§ **WHAT YOU SHOULD DO**
Copy the data that follows, exactly and completely.

(Detected change data)
-*-*-
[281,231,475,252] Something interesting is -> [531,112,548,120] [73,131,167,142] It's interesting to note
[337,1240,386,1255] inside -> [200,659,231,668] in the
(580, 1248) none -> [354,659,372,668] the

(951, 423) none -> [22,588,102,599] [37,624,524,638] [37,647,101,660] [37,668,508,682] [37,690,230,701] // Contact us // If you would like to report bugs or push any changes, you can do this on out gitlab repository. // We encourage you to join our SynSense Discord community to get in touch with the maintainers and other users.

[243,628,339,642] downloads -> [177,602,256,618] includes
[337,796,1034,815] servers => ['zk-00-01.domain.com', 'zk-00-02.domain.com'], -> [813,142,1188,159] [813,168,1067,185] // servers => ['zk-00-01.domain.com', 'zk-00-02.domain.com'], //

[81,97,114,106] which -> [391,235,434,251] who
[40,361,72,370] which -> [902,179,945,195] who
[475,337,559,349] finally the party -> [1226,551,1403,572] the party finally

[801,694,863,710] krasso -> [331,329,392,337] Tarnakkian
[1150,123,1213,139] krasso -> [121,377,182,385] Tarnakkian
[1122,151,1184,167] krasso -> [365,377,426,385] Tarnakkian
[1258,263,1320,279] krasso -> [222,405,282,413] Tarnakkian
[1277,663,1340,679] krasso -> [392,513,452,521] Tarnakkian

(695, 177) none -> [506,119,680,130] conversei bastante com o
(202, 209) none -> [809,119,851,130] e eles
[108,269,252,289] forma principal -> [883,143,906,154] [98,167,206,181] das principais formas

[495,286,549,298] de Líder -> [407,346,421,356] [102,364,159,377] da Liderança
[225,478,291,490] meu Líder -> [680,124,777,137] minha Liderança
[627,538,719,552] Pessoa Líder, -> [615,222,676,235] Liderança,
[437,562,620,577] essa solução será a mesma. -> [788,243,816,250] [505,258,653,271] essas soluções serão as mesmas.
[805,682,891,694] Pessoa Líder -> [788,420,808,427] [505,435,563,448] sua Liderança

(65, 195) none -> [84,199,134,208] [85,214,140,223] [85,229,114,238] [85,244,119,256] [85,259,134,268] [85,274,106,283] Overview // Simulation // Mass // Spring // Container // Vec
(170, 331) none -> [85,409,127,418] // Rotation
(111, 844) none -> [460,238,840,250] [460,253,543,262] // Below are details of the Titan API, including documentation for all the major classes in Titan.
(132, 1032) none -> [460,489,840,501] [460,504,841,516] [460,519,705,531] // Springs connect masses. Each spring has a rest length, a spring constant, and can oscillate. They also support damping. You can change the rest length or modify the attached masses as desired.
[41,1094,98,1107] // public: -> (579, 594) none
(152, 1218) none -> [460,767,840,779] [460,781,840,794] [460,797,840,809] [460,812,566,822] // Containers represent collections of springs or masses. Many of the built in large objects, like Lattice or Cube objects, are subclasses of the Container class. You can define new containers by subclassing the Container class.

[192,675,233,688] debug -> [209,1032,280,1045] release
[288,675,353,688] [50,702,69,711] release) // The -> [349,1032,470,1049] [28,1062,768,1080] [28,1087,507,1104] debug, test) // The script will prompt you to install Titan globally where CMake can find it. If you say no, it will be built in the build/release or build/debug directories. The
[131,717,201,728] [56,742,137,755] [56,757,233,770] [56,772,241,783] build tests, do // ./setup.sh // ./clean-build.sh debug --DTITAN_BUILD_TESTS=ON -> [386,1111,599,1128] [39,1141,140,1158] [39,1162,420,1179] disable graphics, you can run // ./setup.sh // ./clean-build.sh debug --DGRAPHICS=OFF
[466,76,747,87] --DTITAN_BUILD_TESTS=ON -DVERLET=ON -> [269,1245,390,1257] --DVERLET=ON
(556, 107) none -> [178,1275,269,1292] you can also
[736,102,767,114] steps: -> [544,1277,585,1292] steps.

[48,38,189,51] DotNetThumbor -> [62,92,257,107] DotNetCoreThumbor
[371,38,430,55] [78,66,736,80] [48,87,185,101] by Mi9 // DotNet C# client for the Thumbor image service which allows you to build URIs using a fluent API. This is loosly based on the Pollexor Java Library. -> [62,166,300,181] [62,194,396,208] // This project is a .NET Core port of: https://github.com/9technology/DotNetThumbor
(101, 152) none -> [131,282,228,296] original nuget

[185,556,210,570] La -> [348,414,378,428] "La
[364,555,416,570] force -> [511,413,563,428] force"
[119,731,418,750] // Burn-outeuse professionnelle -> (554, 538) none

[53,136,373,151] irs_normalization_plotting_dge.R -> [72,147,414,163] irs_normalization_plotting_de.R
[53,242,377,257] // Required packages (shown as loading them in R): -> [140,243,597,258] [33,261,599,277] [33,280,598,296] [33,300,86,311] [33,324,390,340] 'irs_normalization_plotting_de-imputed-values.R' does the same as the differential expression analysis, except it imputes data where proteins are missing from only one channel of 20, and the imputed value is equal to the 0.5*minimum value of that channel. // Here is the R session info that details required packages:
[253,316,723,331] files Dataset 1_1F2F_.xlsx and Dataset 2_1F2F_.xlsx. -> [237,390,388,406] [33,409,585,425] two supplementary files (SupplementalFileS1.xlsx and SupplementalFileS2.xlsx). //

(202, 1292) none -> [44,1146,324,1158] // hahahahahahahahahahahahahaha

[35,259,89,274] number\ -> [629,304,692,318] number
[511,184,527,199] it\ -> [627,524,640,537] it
-*-*-
§ **TASK RESULT**
[281,231,475,252] Something interesting is -> [531,112,548,120] [73,131,167,142] It's interesting to note
[337,1240,386,1255] inside -> [200,659,231,668] in the
(580, 1248) none -> [354,659,372,668] the

(951, 423) none -> [22,588,102,599] [37,624,524,638] [37,647,101,660] [37,668,508,682] [37,690,230,701] // Contact us // If you would like to report bugs or push any changes, you can do this on out gitlab repository. // We encourage you to join our SynSense Discord community to get in touch with the maintainers and other users.

[243,628,339,642] downloads -> [177,602,256,618] includes
[337,796,1034,815] servers => ['zk-00-01.domain.com', 'zk-00-02.domain.com'], -> [813,142,1188,159] [813,168,1067,185] // servers => ['zk-00-01.domain.com', 'zk-00-02.domain.com'], //

[81,97,114,106] which -> [391,235,434,251] who
[40,361,72,370] which -> [902,179,945,195] who
[475,337,559,349] finally the party -> [1226,551,1403,572] the party finally

[801,694,863,710] krasso -> [331,329,392,337] Tarnakkian
[1150,123,1213,139] krasso -> [121,377,182,385] Tarnakkian
[1122,151,1184,167] krasso -> [365,377,426,385] Tarnakkian
[1258,263,1320,279] krasso -> [222,405,282,413] Tarnakkian
[1277,663,1340,679] krasso -> [392,513,452,521] Tarnakkian

(695, 177) none -> [506,119,680,130] conversei bastante com o
(202, 209) none -> [809,119,851,130] e eles
[108,269,252,289] forma principal -> [883,143,906,154] [98,167,206,181] das principais formas

[495,286,549,298] de Líder -> [407,346,421,356] [102,364,159,377] da Liderança
[225,478,291,490] meu Líder -> [680,124,777,137] minha Liderança
[627,538,719,552] Pessoa Líder, -> [615,222,676,235] Liderança,
[437,562,620,577] essa solução será a mesma. -> [788,243,816,250] [505,258,653,271] essas soluções serão as mesmas.
[805,682,891,694] Pessoa Líder -> [788,420,808,427] [505,435,563,448] sua Liderança

(65, 195) none -> [84,199,134,208] [85,214,140,223] [85,229,114,238] [85,244,119,256] [85,259,134,268] [85,274,106,283] Overview // Simulation // Mass // Spring // Container // Vec
(170, 331) none -> [85,409,127,418] // Rotation
(111, 844) none -> [460,238,840,250] [460,253,543,262] // Below are details of the Titan API, including documentation for all the major classes in Titan.
(132, 1032) none -> [460,489,840,501] [460,504,841,516] [460,519,705,531] // Springs connect masses. Each spring has a rest length, a spring constant, and can oscillate. They also support damping. You can change the rest length or modify the attached masses as desired.
[41,1094,98,1107] // public: -> (579, 594) none
(152, 1218) none -> [460,767,840,779] [460,781,840,794] [460,797,840,809] [460,812,566,822] // Containers represent collections of springs or masses. Many of the built in large objects, like Lattice or Cube objects, are subclasses of the Container class. You can define new containers by subclassing the Container class.

[192,675,233,688] debug -> [209,1032,280,1045] release
[288,675,353,688] [50,702,69,711] release) // The -> [349,1032,470,1049] [28,1062,768,1080] [28,1087,507,1104] debug, test) // The script will prompt you to install Titan globally where CMake can find it. If you say no, it will be built in the build/release or build/debug directories. The
[131,717,201,728] [56,742,137,755] [56,757,233,770] [56,772,241,783] build tests, do // ./setup.sh // ./clean-build.sh debug --DTITAN_BUILD_TESTS=ON -> [386,1111,599,1128] [39,1141,140,1158] [39,1162,420,1179] disable graphics, you can run // ./setup.sh // ./clean-build.sh debug --DGRAPHICS=OFF
[466,76,747,87] --DTITAN_BUILD_TESTS=ON -DVERLET=ON -> [269,1245,390,1257] --DVERLET=ON
(556, 107) none -> [178,1275,269,1292] you can also
[736,102,767,114] steps: -> [544,1277,585,1292] steps.

[48,38,189,51] DotNetThumbor -> [62,92,257,107] DotNetCoreThumbor
[371,38,430,55] [78,66,736,80] [48,87,185,101] by Mi9 // DotNet C# client for the Thumbor image service which allows you to build URIs using a fluent API. This is loosly based on the Pollexor Java Library. -> [62,166,300,181] [62,194,396,208] // This project is a .NET Core port of: https://github.com/9technology/DotNetThumbor
(101, 152) none -> [131,282,228,296] original nuget

[185,556,210,570] La -> [348,414,378,428] "La
[364,555,416,570] force -> [511,413,563,428] force"
[119,731,418,750] // Burn-outeuse professionnelle -> (554, 538) none

[53,136,373,151] irs_normalization_plotting_dge.R -> [72,147,414,163] irs_normalization_plotting_de.R
[53,242,377,257] // Required packages (shown as loading them in R): -> [140,243,597,258] [33,261,599,277] [33,280,598,296] [33,300,86,311] [33,324,390,340] 'irs_normalization_plotting_de-imputed-values.R' does the same as the differential expression analysis, except it imputes data where proteins are missing from only one channel of 20, and the imputed value is equal to the 0.5*minimum value of that channel. // Here is the R session info that details required packages:
[253,316,723,331] files Dataset 1_1F2F_.xlsx and Dataset 2_1F2F_.xlsx. -> [237,390,388,406] [33,409,585,425] two supplementary files (SupplementalFileS1.xlsx and SupplementalFileS2.xlsx). //

(202, 1292) none -> [44,1146,324,1158] // hahahahahahahahahahahahahaha

[35,259,89,274] number\ -> [629,304,692,318] number
[511,184,527,199] it\ -> [627,524,640,537] it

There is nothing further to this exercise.